Para Pedro Lage, atleta de mountain bike e representante da equipe Caloi Avancini Team, que compete profissionalmente desde os 15 anos, o grande ponto do treinamento psicológico pré-competição é aprender a ter clareza no que deve ser realizado dentro das pistas. Deixar o medo, insegurança e dúvidas fora da jogada e conseguir cumprir com eficiência todas as “pequenas missões” que devem ser realizadas para conseguir um bom resultado. Quando se refere a “pequenas missões”, Pedro quer dizer que na sua atual fase como atleta, larga em uma competição muito mais focado em realizar os conceitos que aplica no treinamento do que no resultado final em si; se ele realizar tudo, um bom resultado é consequência. E nesse aspecto, estar acompanhado de um psicólogo facilita bastante o processo.

Pedro Lage © Hudson Malta

O que torna mais difícil a procura de ajuda em casos relacionados aos atletas, é o fato de muitas vezes, eles serem vistos como exemplos de saúde e bem-estar. Nesse momento é importante o apoio da família, amigos e equipe.

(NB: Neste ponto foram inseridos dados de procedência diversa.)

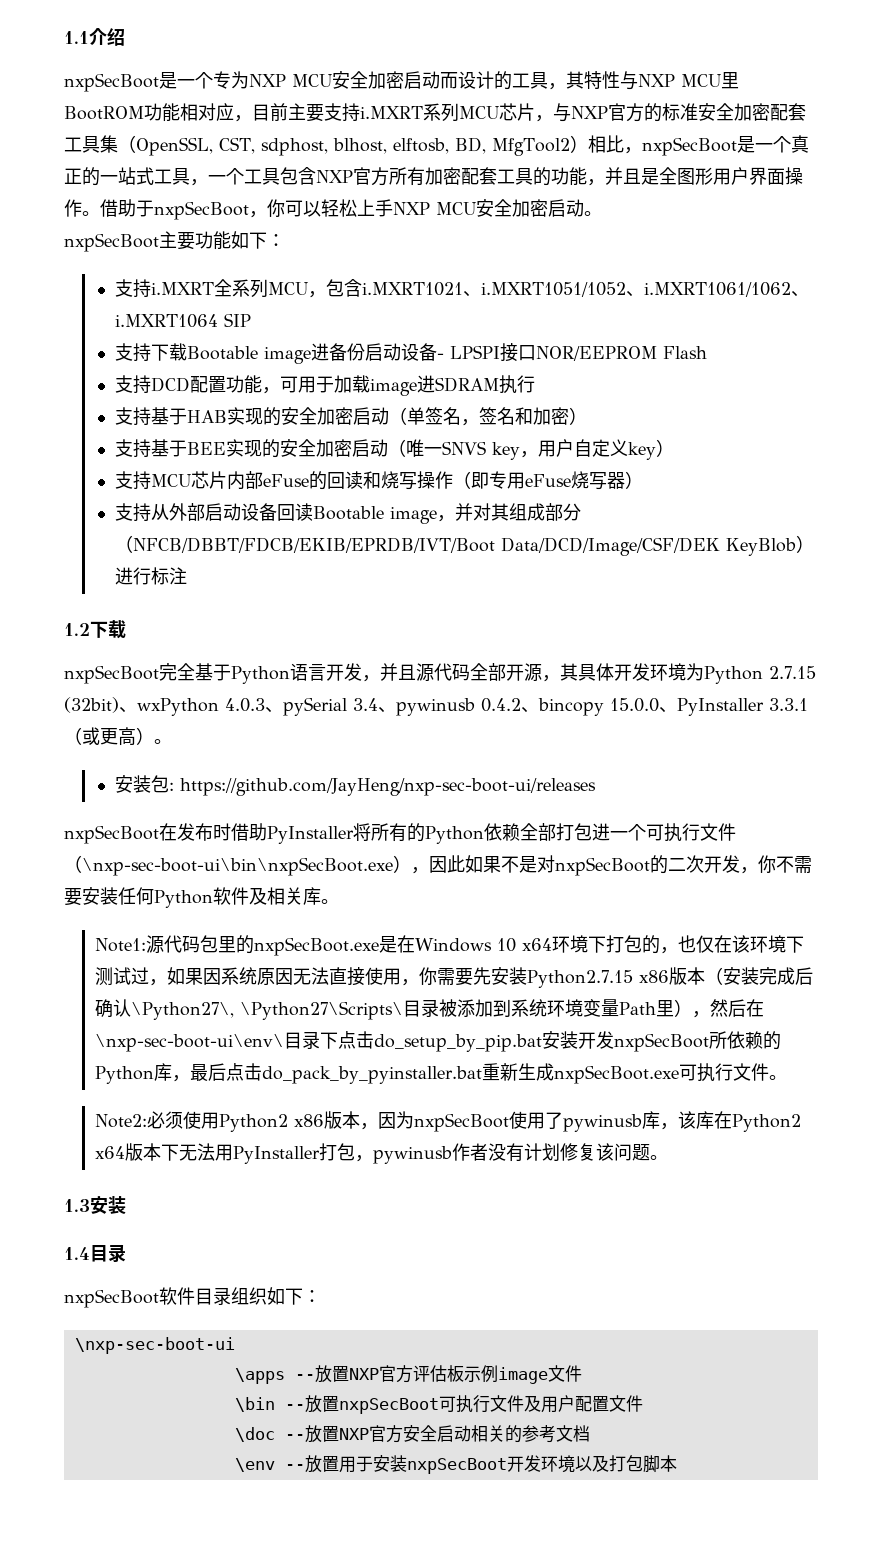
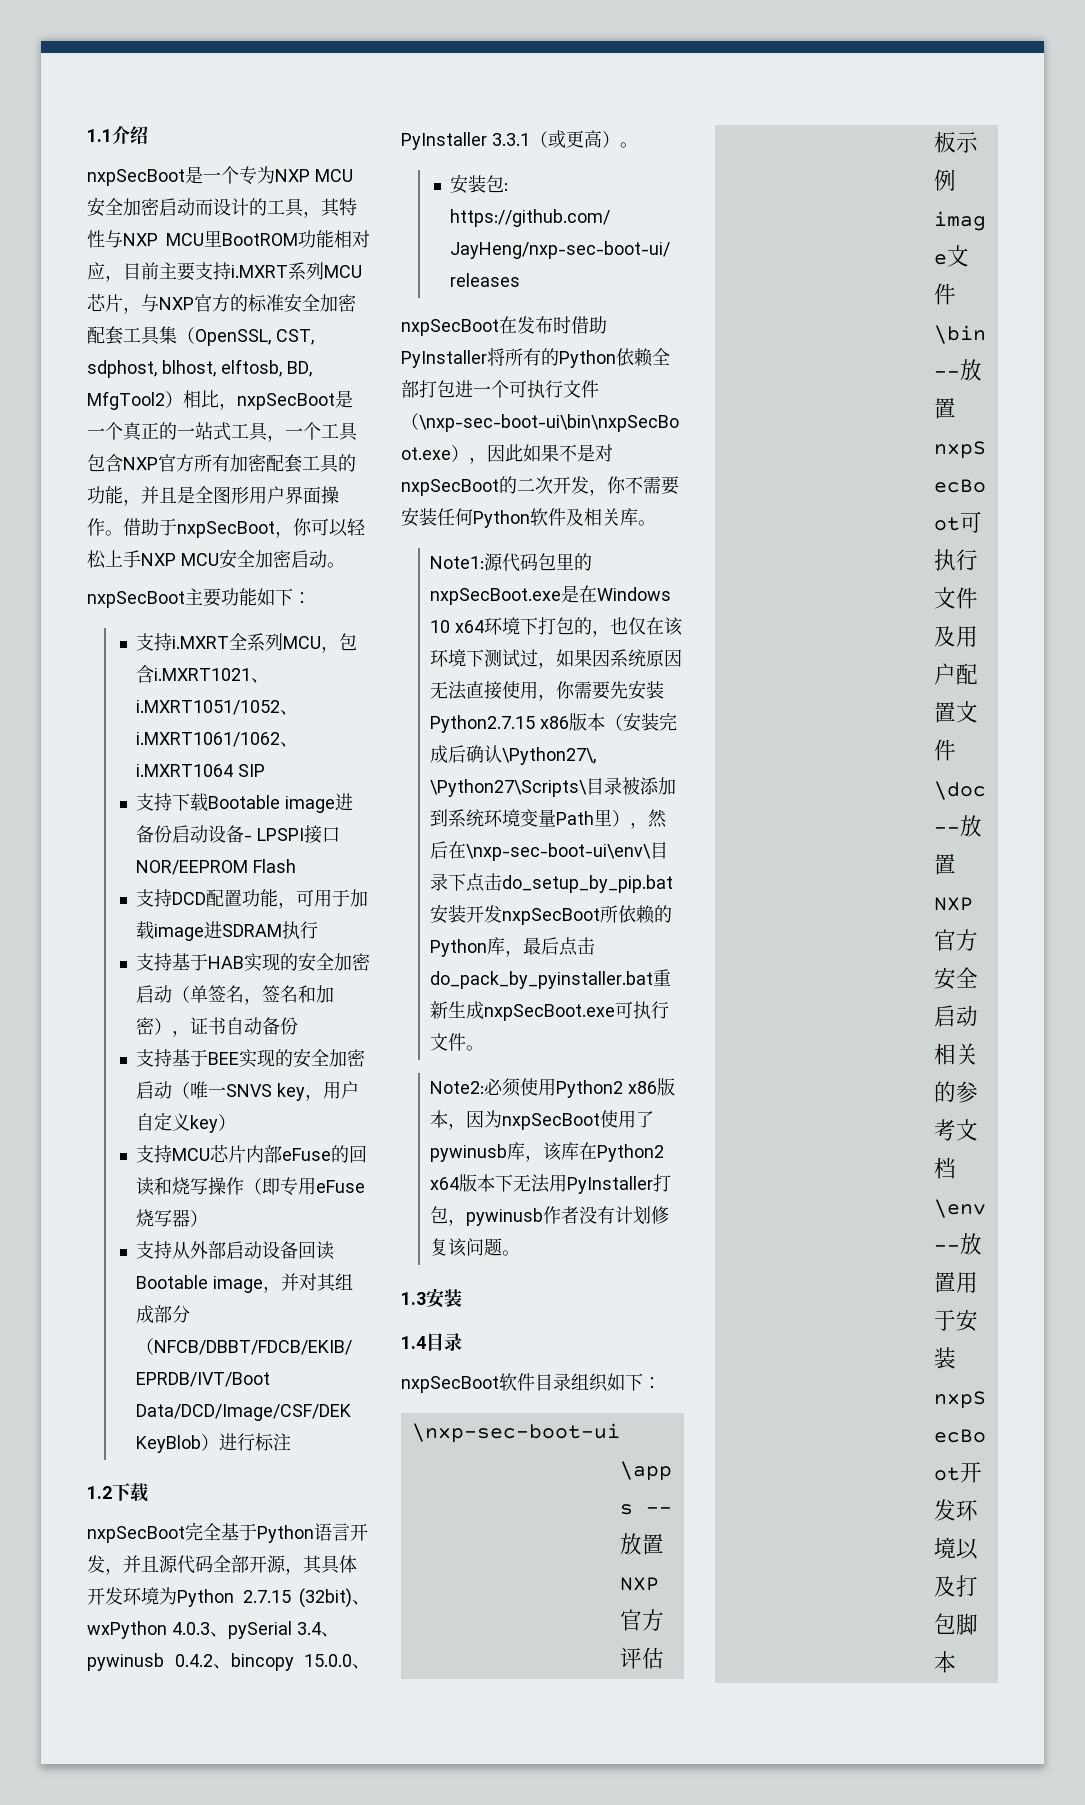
- 支持基于HAB实现的安全加密启动（单签名，签名和加密）
+ 支持基于HAB实现的安全加密启动（单签名，签名和加密），证书自动备份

Segundo Marina Rocha “Todos os estereótipos que são encaixados em qualquer pessoa são ruins, pois limitam de certa forma a maneira como as pessoas olham para aquela pessoa ou situação, e com isso, a maneira como a própria pessoa passa a se enxergar e se cobrar.

Acredito que os atletas de alto rendimento já se cobram bastante, no sentido de que precisam estar sempre bem fisicamente para conseguir realizar suas metas e conquistas, e com isso, muitos têm vergonha ou não sabem lidar muito bem com as questões que confundem, afligem e fazem com que o corpo não responda tão bem, já que a mente também precisa estar saudável. É importante ressaltar isso, porque todos nós, seres humanos, possuímos questões difíceis de serem compreendidas muitas vezes, que fazem com que nos sintamos “sozinhos” naquele sentimento. É normal e é ótimo pedir ajuda.

” É normal e é ótimo pedir ajuda. A família, amigos e uma equipe bem estruturada são fundamentais “

A família, amigos e uma equipe bem estruturada são fundamentais para que o atleta se sinta acolhido em seus sentimentos e saiba que pode contar com essas pessoas para lidar com as questões que não consegue trabalhar consigo mesmo naquele momento específico”, explica Marina.

Depressão é coisa séria, e como já dito nessa matéria, a pessoa identificada com essa doença (independentemente de ser atleta profissional, amador ou apenas amante do esporte) deve procurar ajuda médica.

E se você conhece alguém que mostre os sintomas de doenças depressivas, converse com essa pessoa e mostre as possibilidades de ajuda, pois nesse momento todo apoio é fundamental.